Starting at the line with "discount: none -> 20.00" and going on through the line with "total: 155.15 -> 124.20", reproduce each line in the records below exactly and nothing more.

============================================================

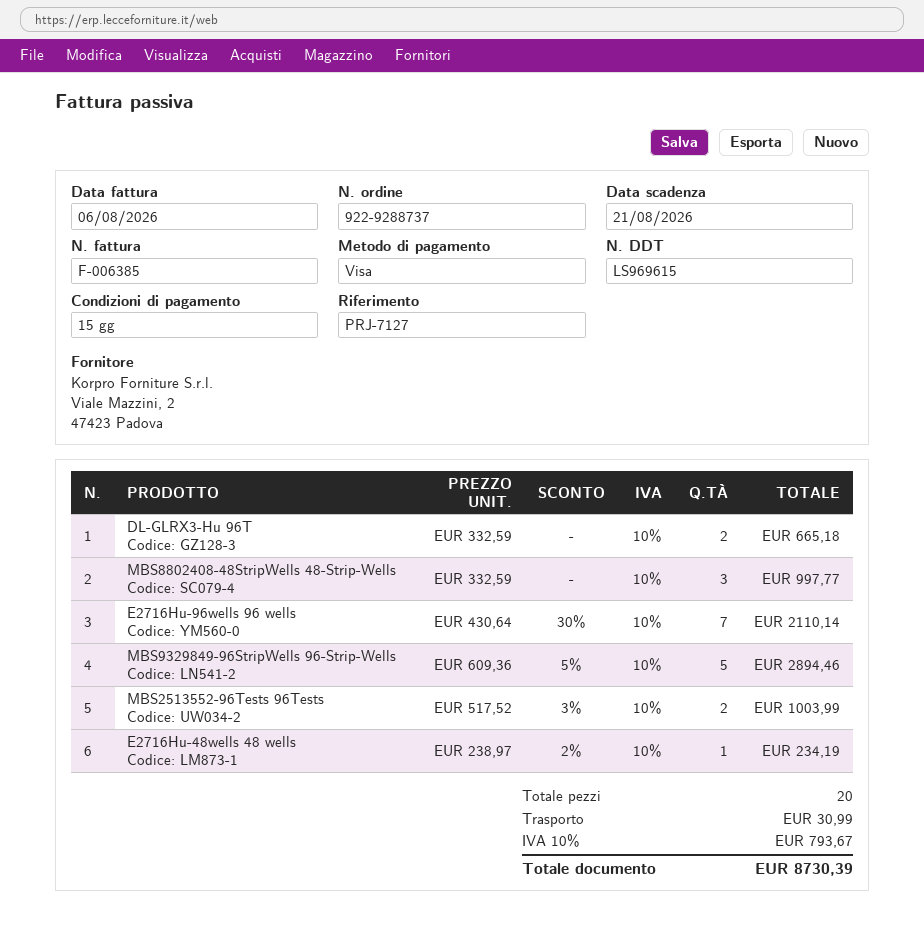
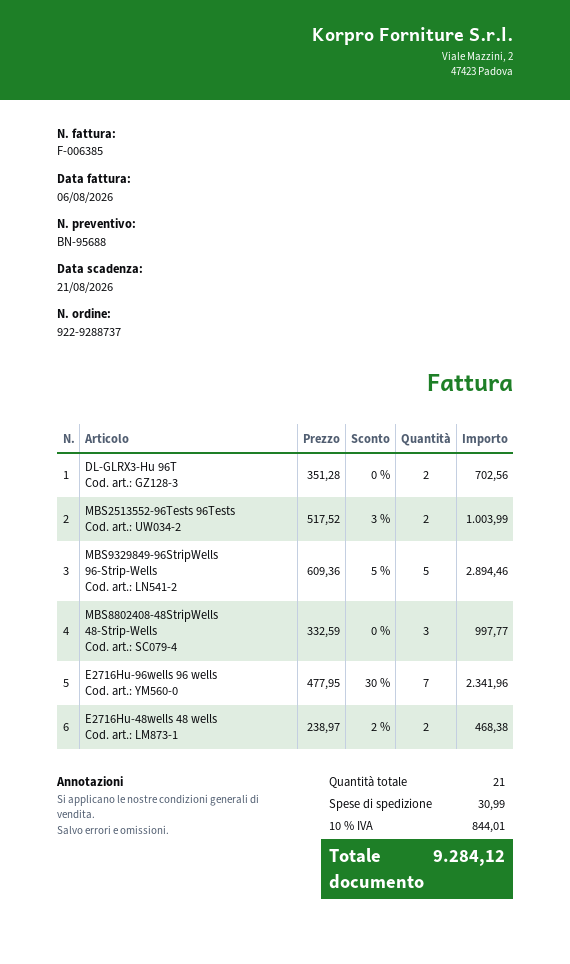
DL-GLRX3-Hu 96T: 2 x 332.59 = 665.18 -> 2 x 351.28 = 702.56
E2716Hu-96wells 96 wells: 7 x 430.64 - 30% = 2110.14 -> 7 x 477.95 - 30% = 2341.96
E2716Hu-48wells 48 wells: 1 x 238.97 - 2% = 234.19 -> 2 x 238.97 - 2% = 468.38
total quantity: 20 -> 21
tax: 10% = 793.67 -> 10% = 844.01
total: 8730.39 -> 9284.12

============================================================

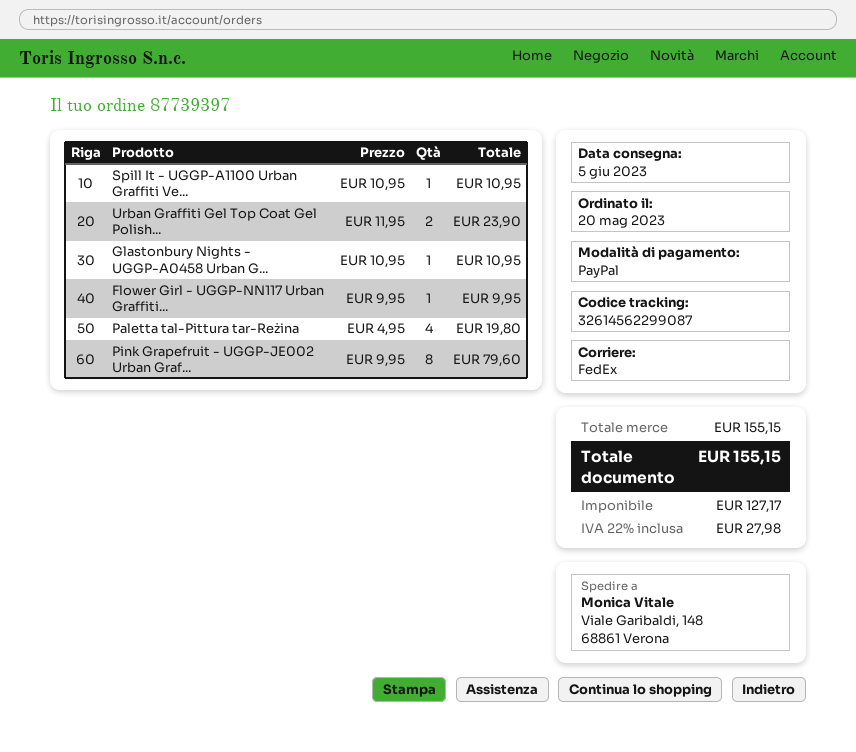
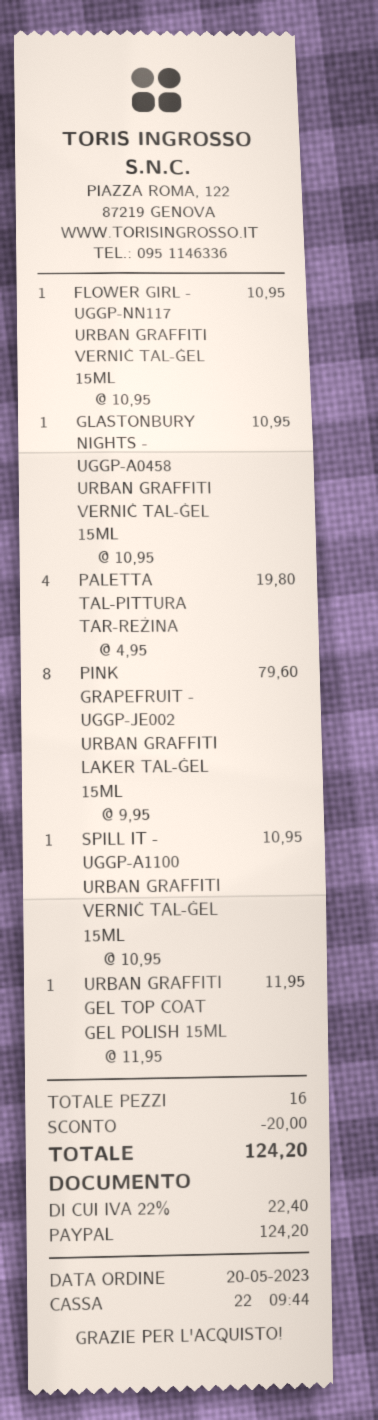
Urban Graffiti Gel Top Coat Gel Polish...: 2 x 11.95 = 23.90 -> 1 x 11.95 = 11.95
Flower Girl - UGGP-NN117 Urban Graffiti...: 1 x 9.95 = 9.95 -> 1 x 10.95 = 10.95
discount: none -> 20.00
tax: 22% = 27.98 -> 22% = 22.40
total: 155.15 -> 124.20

============================================================

▶ **RESPONSE BOX**
discount: none -> 20.00
tax: 22% = 27.98 -> 22% = 22.40
total: 155.15 -> 124.20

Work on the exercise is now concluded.